### EXERCISE AIM:
After locating the line with "- AXRadioButto", repeat it and every following line to the end of the listing, exactly. Omit the pictures.
::: MATERIAL FOR THIS TASK :::
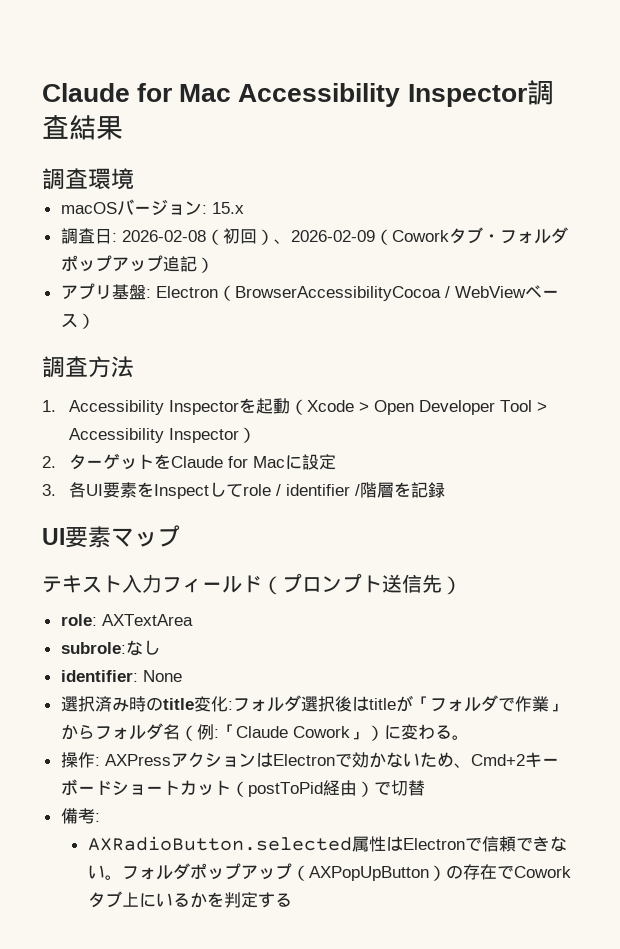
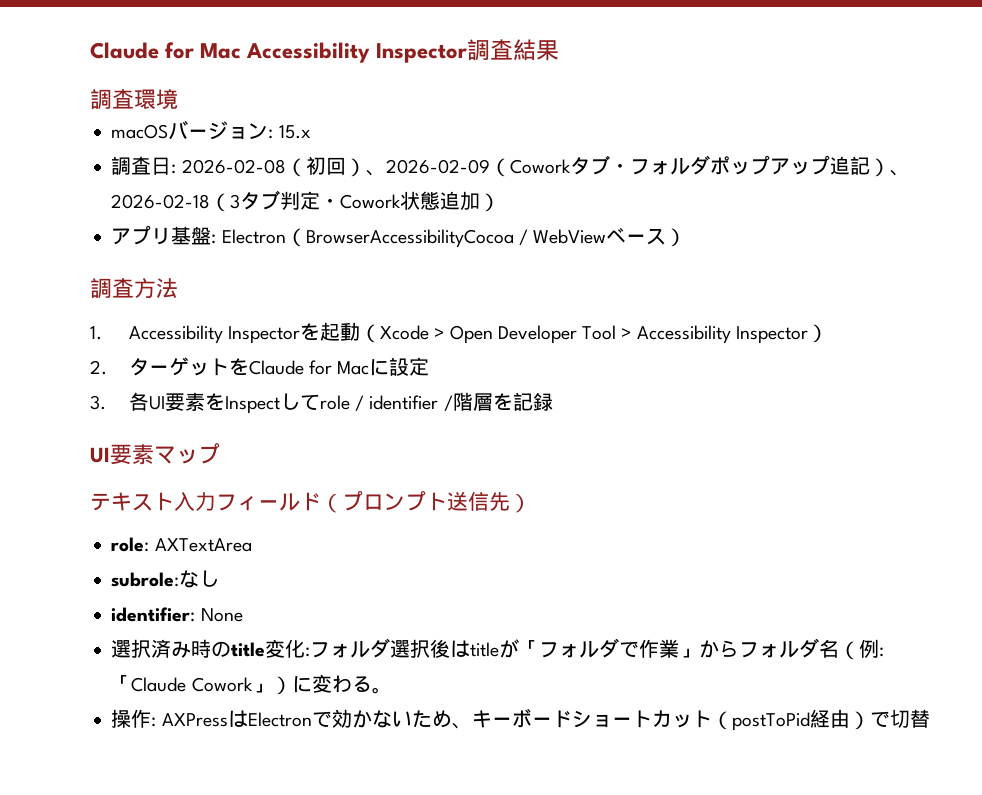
- 調査日: 2026-02-08（初回）、2026-02-09（Coworkタブ・フォルダポップアップ追記）
+ 調査日: 2026-02-08（初回）、2026-02-09（Coworkタブ・フォルダポップアップ追記）、2026-02-18（3タブ判定・Cowork状態追加）
- 操作: AXPressアクションはElectronで効かないため、Cmd+2キーボードショートカット（postToPid経由）で切替
+ 操作: AXPressはElectronで効かないため、キーボードショートカット（postToPid経由）で切替
- 備考:
- AXRadioButton.selected属性はElectronで信頼できない。フォルダポップアップ（AXPopUpButton）の存在でCoworkタブ上にいるかを判定する

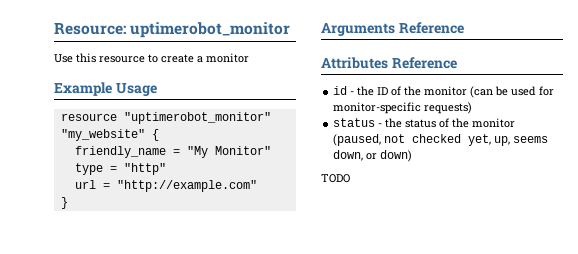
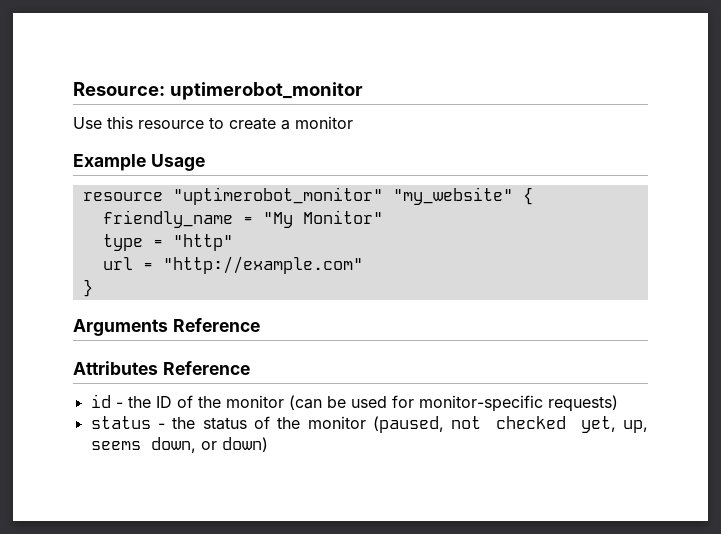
- TODO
:::
### YOUR RESPONSE:
- AXRadioButton.selected属性はElectronで信頼できない。フォルダポップアップ（AXPopUpButton）の存在でCoworkタブ上にいるかを判定する

- TODO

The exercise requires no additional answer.